P2Y2R deficiency alters the protein levels of p-AKT, p-FOXO3a, p-ULK-1, p-Beclin-1 and SIRT-1 in DN. (A) The protein expression levels of p-AKT, p-FOXO3a, p-ULK-1, p-Beclin-1, SIRT-1 and β-actin, as a loading control, were examined by for western blot analysis in kidney tissue lysates. Quantitative analysis of each protein level is shown (n = 3–4). (B) Relative mRNA levels of FOXO3a and SIRT-1 were determined by real-time PCR analysis in the kidney tissues. Relative mRNA expression was normalised to that of GAPDH (n = 3–5). Data are presented as mean ± SEM. One-way ANOVA was used for statistical analysis followed by Bonferroni's multiple comparisons test. ∗p < 0.05, ∗∗p < 0.01, ∗∗∗p < 0.001 vs WT control mice; and ^##p < 0.01, ^###p < 0.001 vs WT DN mice.

Figure 7

Schematic molecular mechanism of P2Y2R in the development of DN. P2Y2R activation via hyperglycaemia and extracellular ATP increases AKT phosphorylation, and the increased AKT activity promotes an inhibitory ULK-1 phosphorylation that downregulates autophagy through inhibition of Beclin-1 and ATG14 complex required for phagophore formation, resulting in renal apoptosis, glomerular injury and interstitial fibrosis.

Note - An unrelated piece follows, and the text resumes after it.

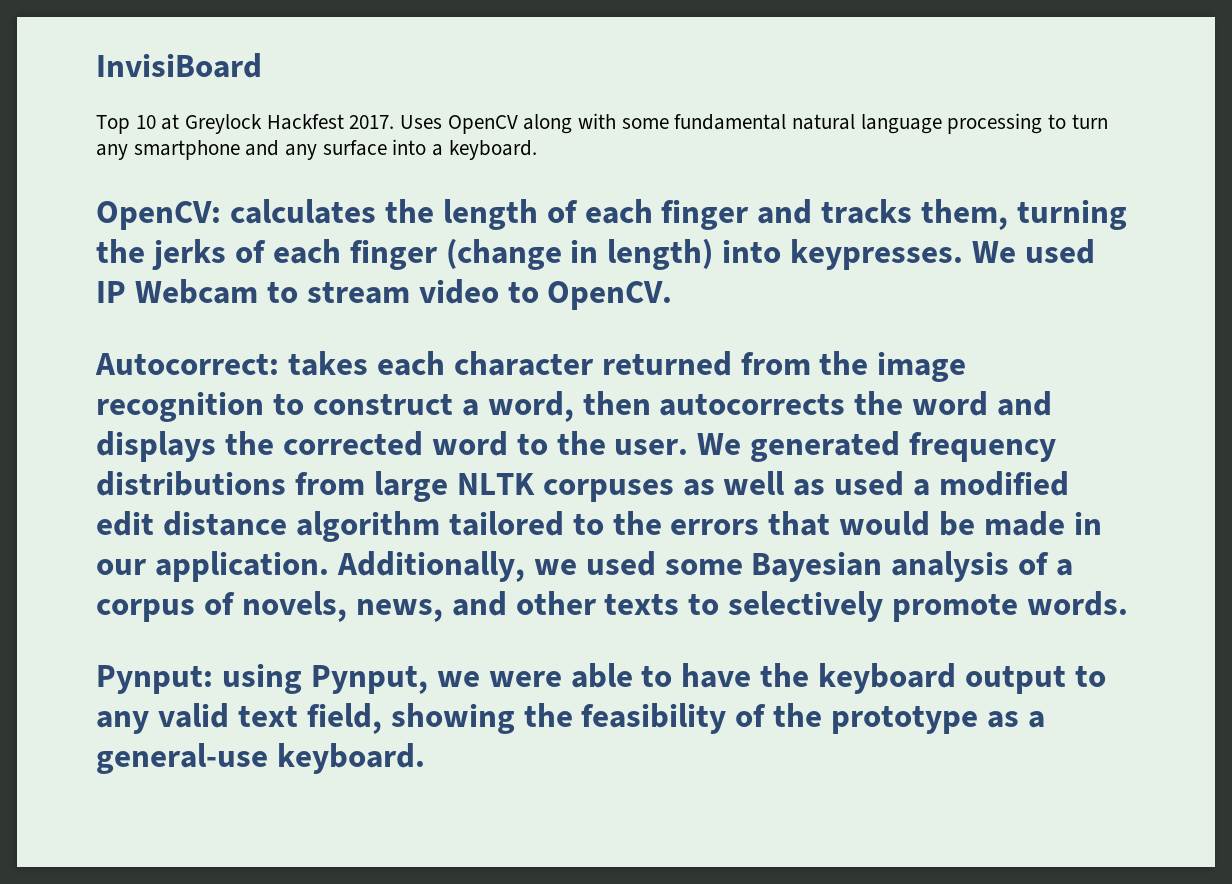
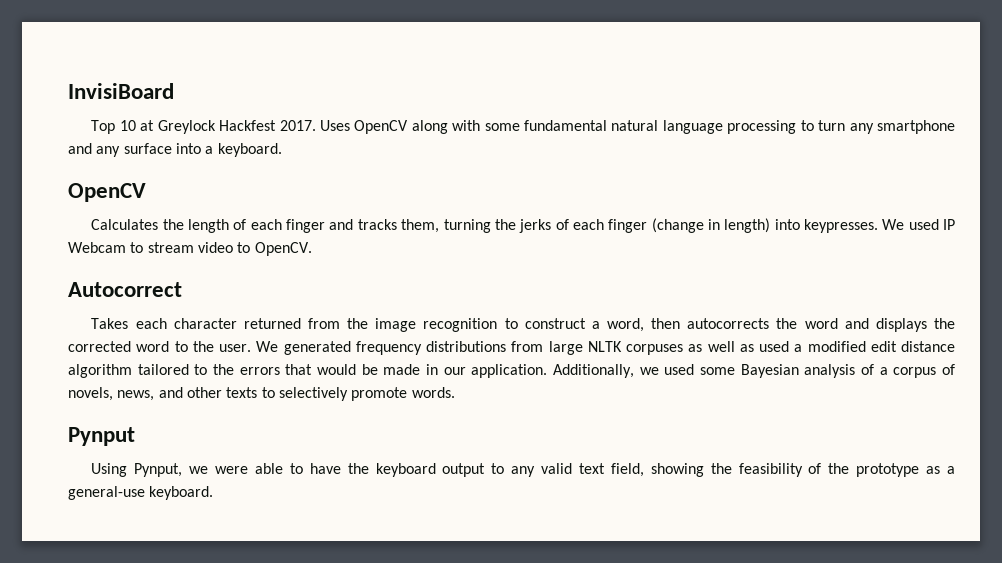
[96,199,376,230] OpenCV: calculates -> [68,183,146,202] [91,219,159,230] OpenCV // Calculates
[95,351,368,376] Autocorrect: takes -> [68,282,182,297] [91,318,129,329] Autocorrect // Takes
[96,663,302,694] Pynput: using -> [68,427,135,446] [91,463,128,477] Pynput // Using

In addition, the increased phosphorylation of FOXO3a by AKT activity and the inhibited SIRT-1 activity reduced autophagy response by downregulating transcription of autophagy genes. Conversely, P2Y2R knockout mice have reduced AKT phosphorylation and increased FOXO3a and SIRT-1 expression to rescue autophagy response and attenuate the progression of DN.